Up until March, Paul Perez led Cisco's wildly successful UCS server business. But starting in April, Perez became UCS' biggest detractor by taking over the Enterprise Group CTO spot at Dell from where he has been doing his best to disrupt his former group, particularly Cisco's lack of a hyper-converged infrastructure line.

3. Jayshree Ullal

President, CEO

Arista Networks

No one wants to rattle networking industry leader Cisco more than Jayshree Ullal. A former Cisco executive until she left that company eight years ago to take over Arista, Ullal is pushing hard against her former employer, most recently with a new partnership with Cisco rival HP.

2. Nick Earle

Senior Vice President, Global Cloud, Managed Services Sales

Cisco Systems

Cisco knows it needs to fully embrace the cloud to continue growing its business, and for this its point man is Nick Earle. He leads Cisco's cloud business where he has to walk a fine line between disrupting competitors who beat it to the cloud without disrupting its own industry-leading networking business.

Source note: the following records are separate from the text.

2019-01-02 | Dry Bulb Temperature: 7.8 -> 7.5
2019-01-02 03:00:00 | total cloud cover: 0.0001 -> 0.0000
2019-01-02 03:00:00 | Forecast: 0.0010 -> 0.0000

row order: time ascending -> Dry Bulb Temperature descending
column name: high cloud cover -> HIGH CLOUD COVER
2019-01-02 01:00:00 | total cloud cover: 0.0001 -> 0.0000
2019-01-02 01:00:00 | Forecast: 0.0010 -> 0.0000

1. Jesse Cohn, Senior Portfolio Manager, Head, U.S. Equity Activism

Elliott Management

Jesse Cohn has done more to disrupt the IT industry than any tech executive. And the young portfolio manager's reputation for forcing companies to to make big changes is only growing following his successful bid to get Citrix Systems to enter into a "cooperation" agreement with Elliott Management. As part of the agreement, Cohn will be appointed to the Citrix board of directors, longtime CEO Mark Templeton is retiring and Citrix is now considering a sale or spinoff of some products.

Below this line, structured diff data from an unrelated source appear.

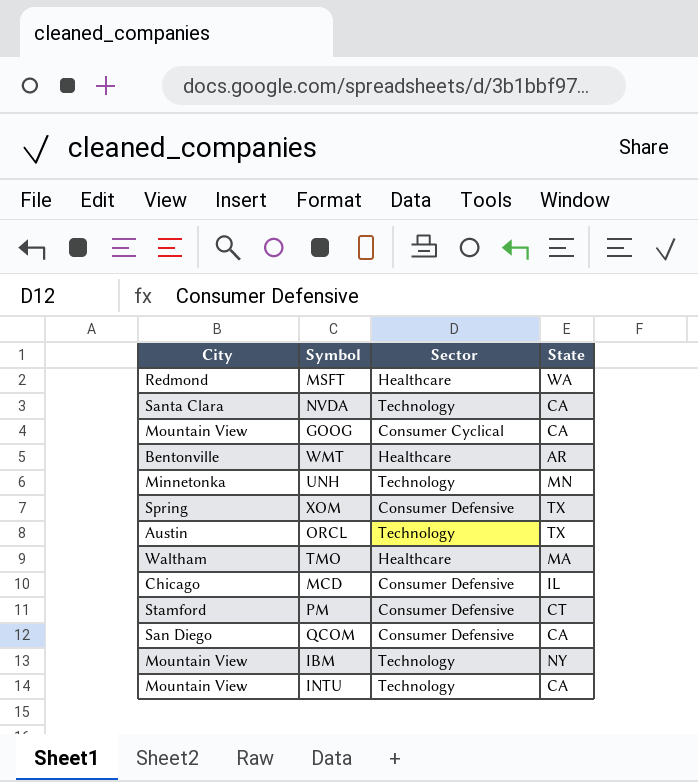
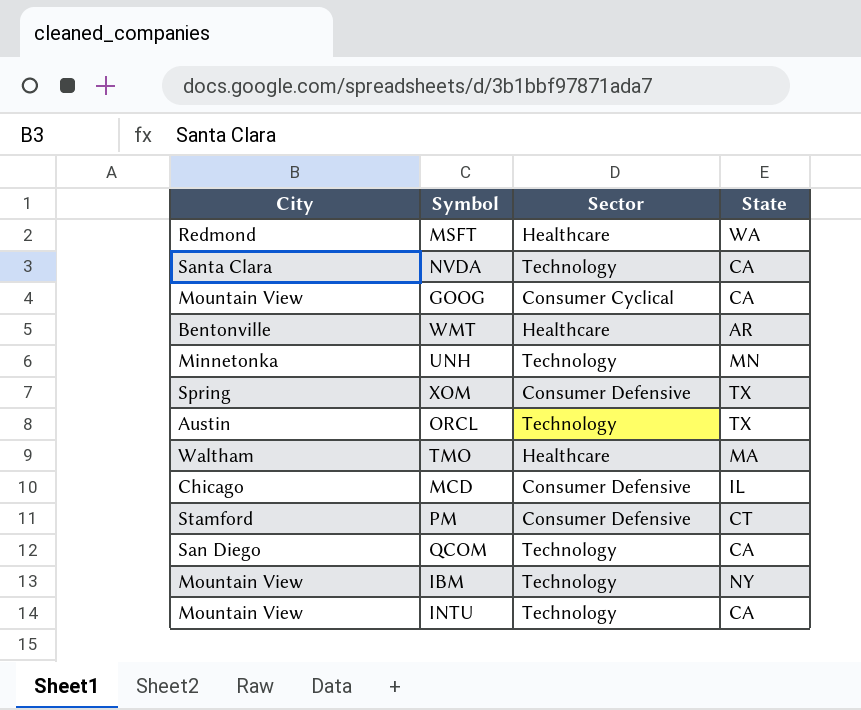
QCOM | Sector: Consumer Defensive -> Technology

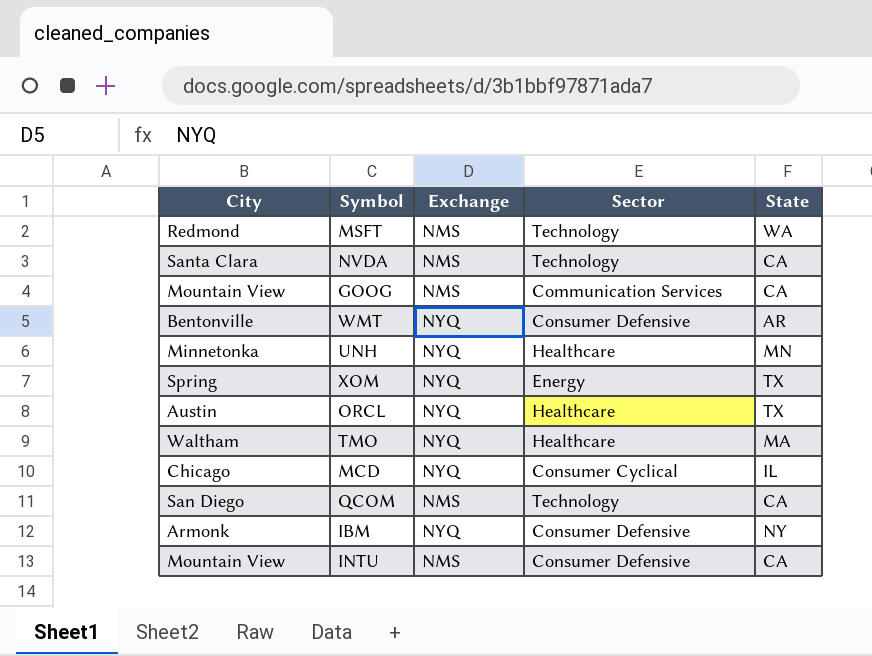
column Exchange | position: none -> 3
row PM: Stamford | Consumer Defensive | CT -> none
MSFT | Sector: Healthcare -> Technology
GOOG | Sector: Consumer Cyclical -> Communication Services
WMT | Sector: Healthcare -> Consumer Defensive
UNH | Sector: Technology -> Healthcare
XOM | Sector: Consumer Defensive -> Energy
ORCL | Sector: Technology -> Healthcare
MCD | Sector: Consumer Defensive -> Consumer Cyclical
IBM | City: Mountain View -> Armonk
IBM | Sector: Technology -> Consumer Defensive
INTU | Sector: Technology -> Consumer Defensive

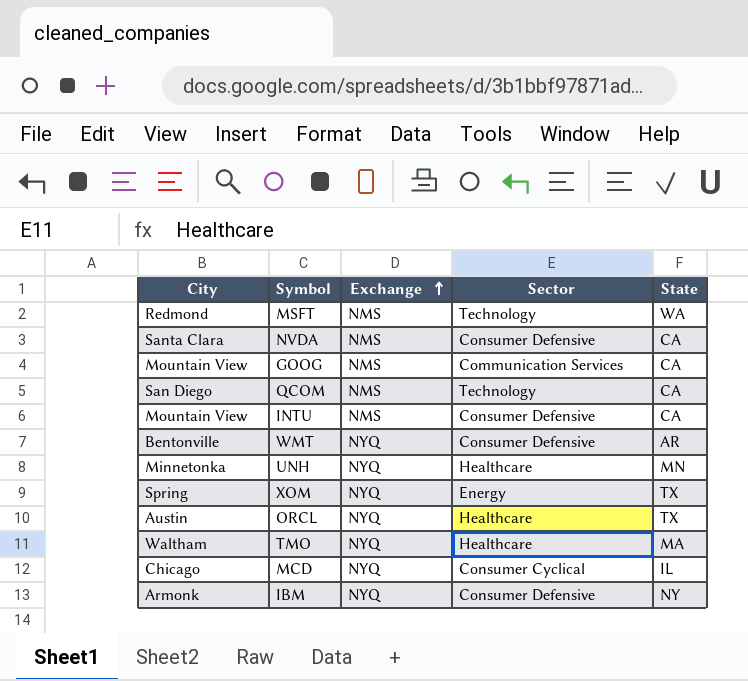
row order: none -> Exchange ascending
NVDA | Sector: Technology -> Consumer Defensive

Cohn has been the spear point of New York-based Elliott Management in some of the most high-profile activist campaigns in the past couple of years, including moves to take Riverbed Technologies, BMC Software and Novell private, and add new members to Juniper Networks' board of directors.

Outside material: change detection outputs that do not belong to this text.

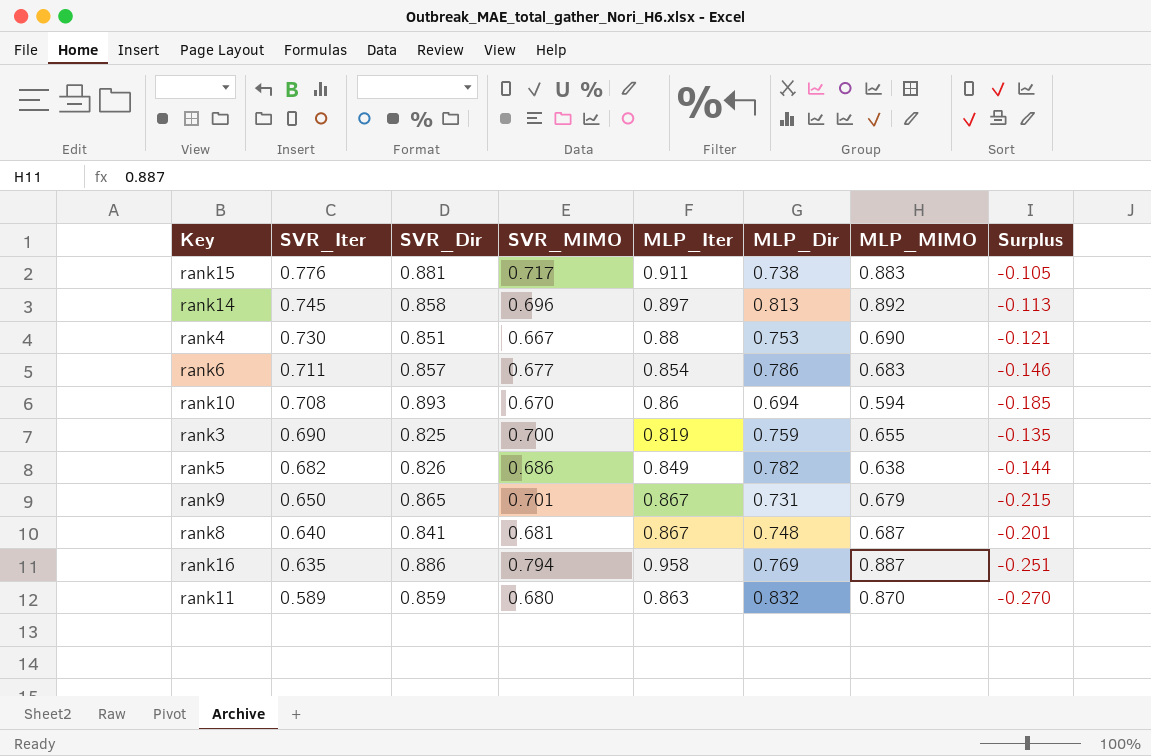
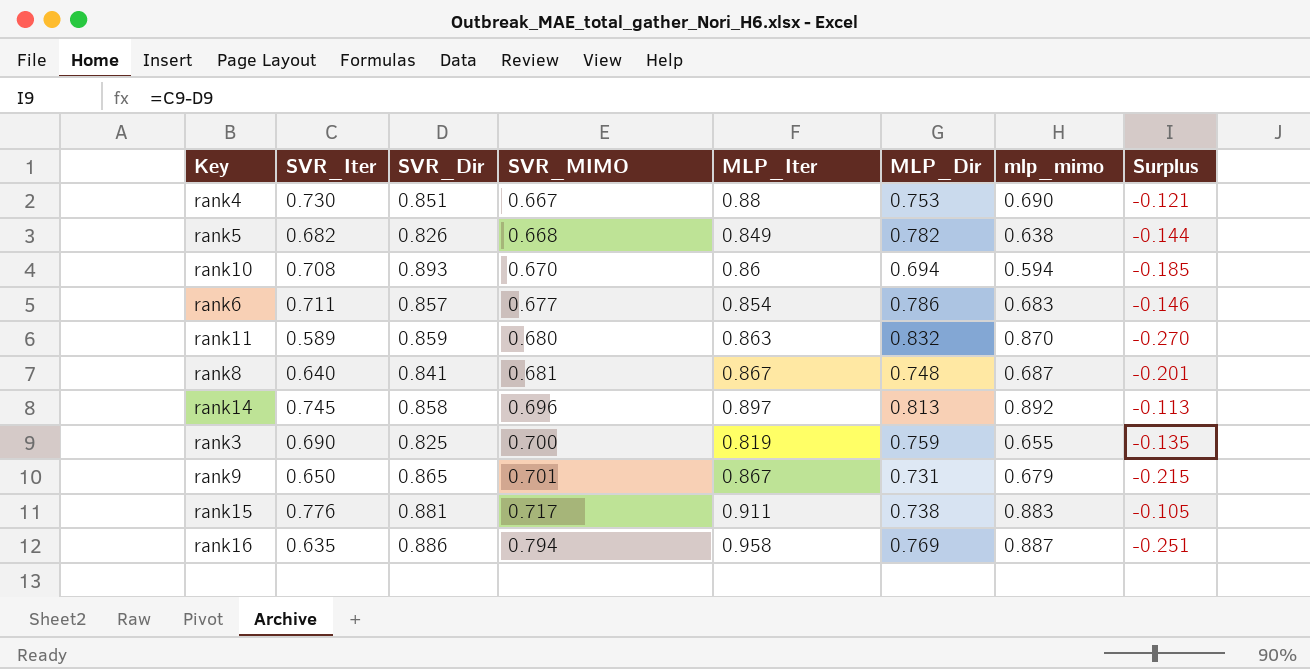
row order: SVR_Iter descending -> SVR_MIMO ascending
column name: MLP_MIMO -> mlp_mimo
rank5 | SVR_MIMO: 0.686 -> 0.668

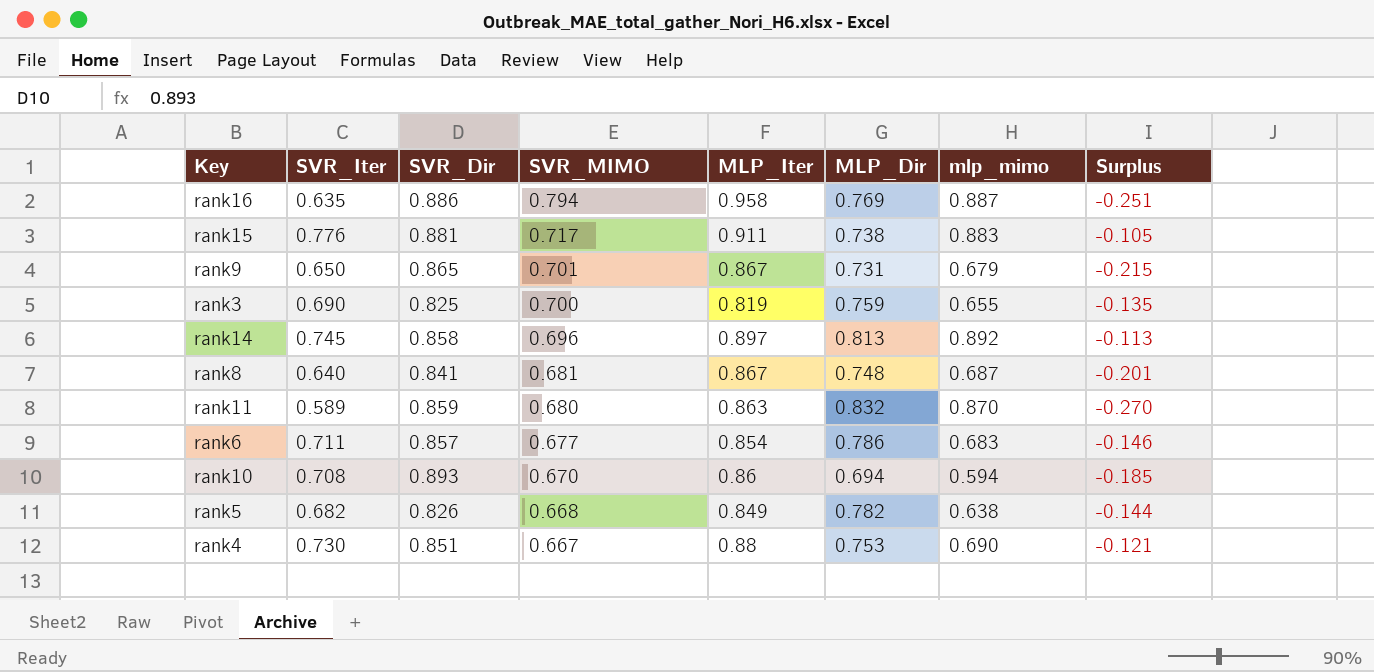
row order: SVR_MIMO ascending -> SVR_MIMO descending

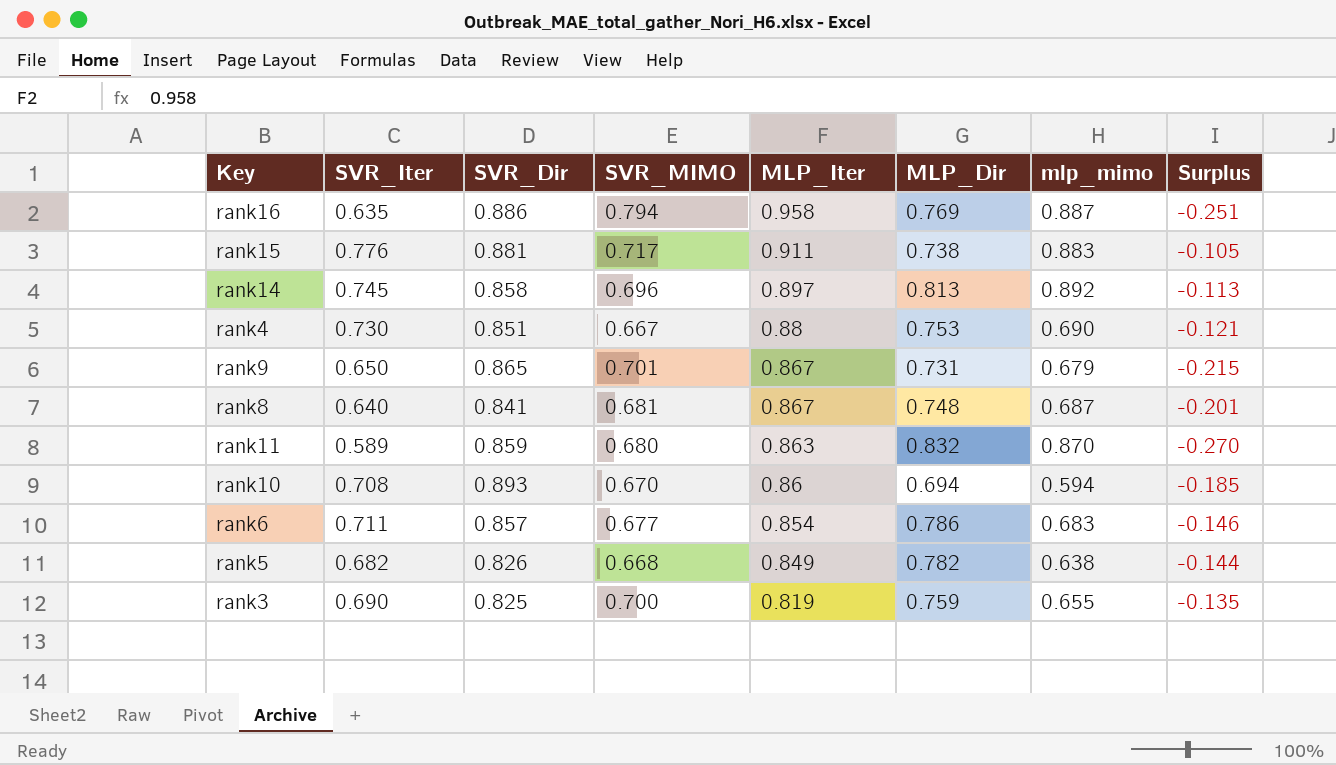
row order: SVR_MIMO descending -> MLP_Iter descending

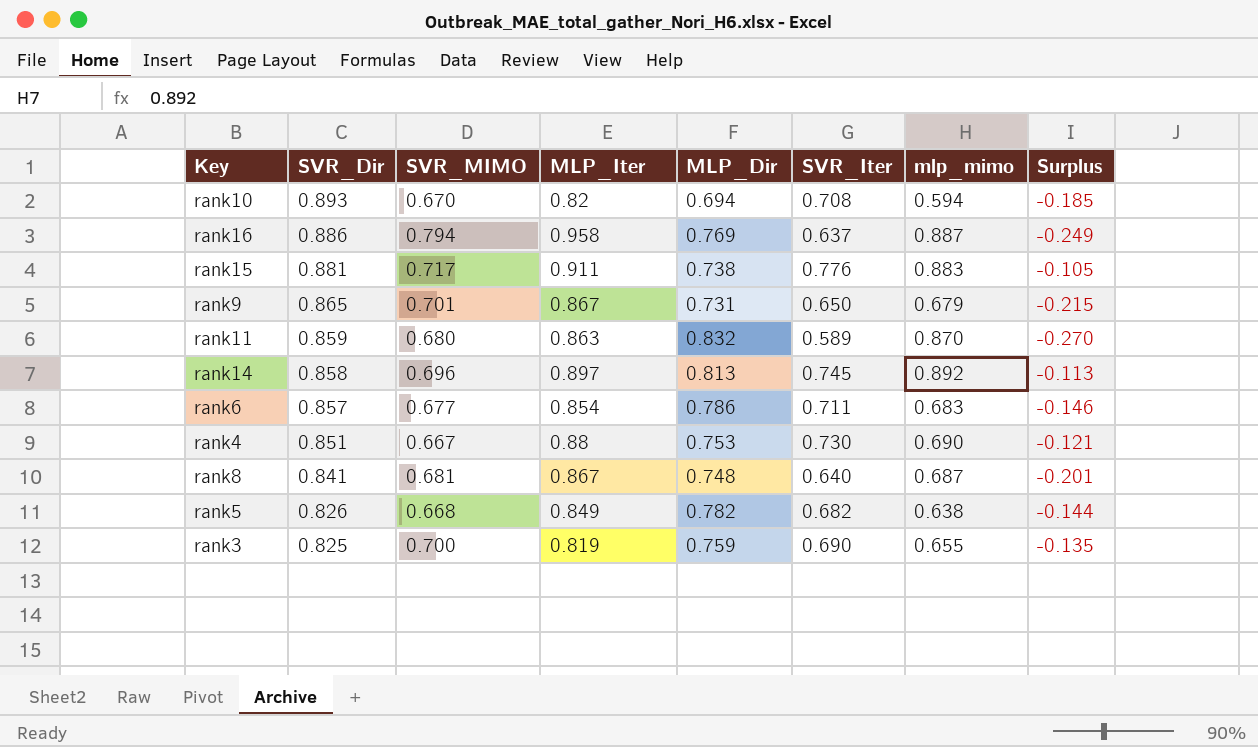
row order: MLP_Iter descending -> SVR_Dir descending
column SVR_Iter | position: 2 -> 6
rank10 | MLP_Iter: 0.86 -> 0.82
rank16 | SVR_Iter: 0.635 -> 0.637
rank16 | Surplus: -0.251 -> -0.249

In perhaps his most public case so far, Cohn has been heavily involved in Elliott Management's move to break up the EMC Federation by forcing the storage giant to sell off a part of itself, perhaps VMware, as a way to realize increased shareholder value. And given that Elliott Management has a 2-plus-percent stake in EMC, that would be a lot of value for Cohn's firm. EMC so far has resisted, and the two have a truce for now until September.

Now, according to Bloomberg, Cohn and Elliot Management are going a step further with the creation of a multibillion-dollar buyout fund run by Cohn that would in some instances actually purchase entire companies instead of minor stakes in them.

Fear him or welcome him, but when Cohn knocks on your door, get ready for the ride of your life.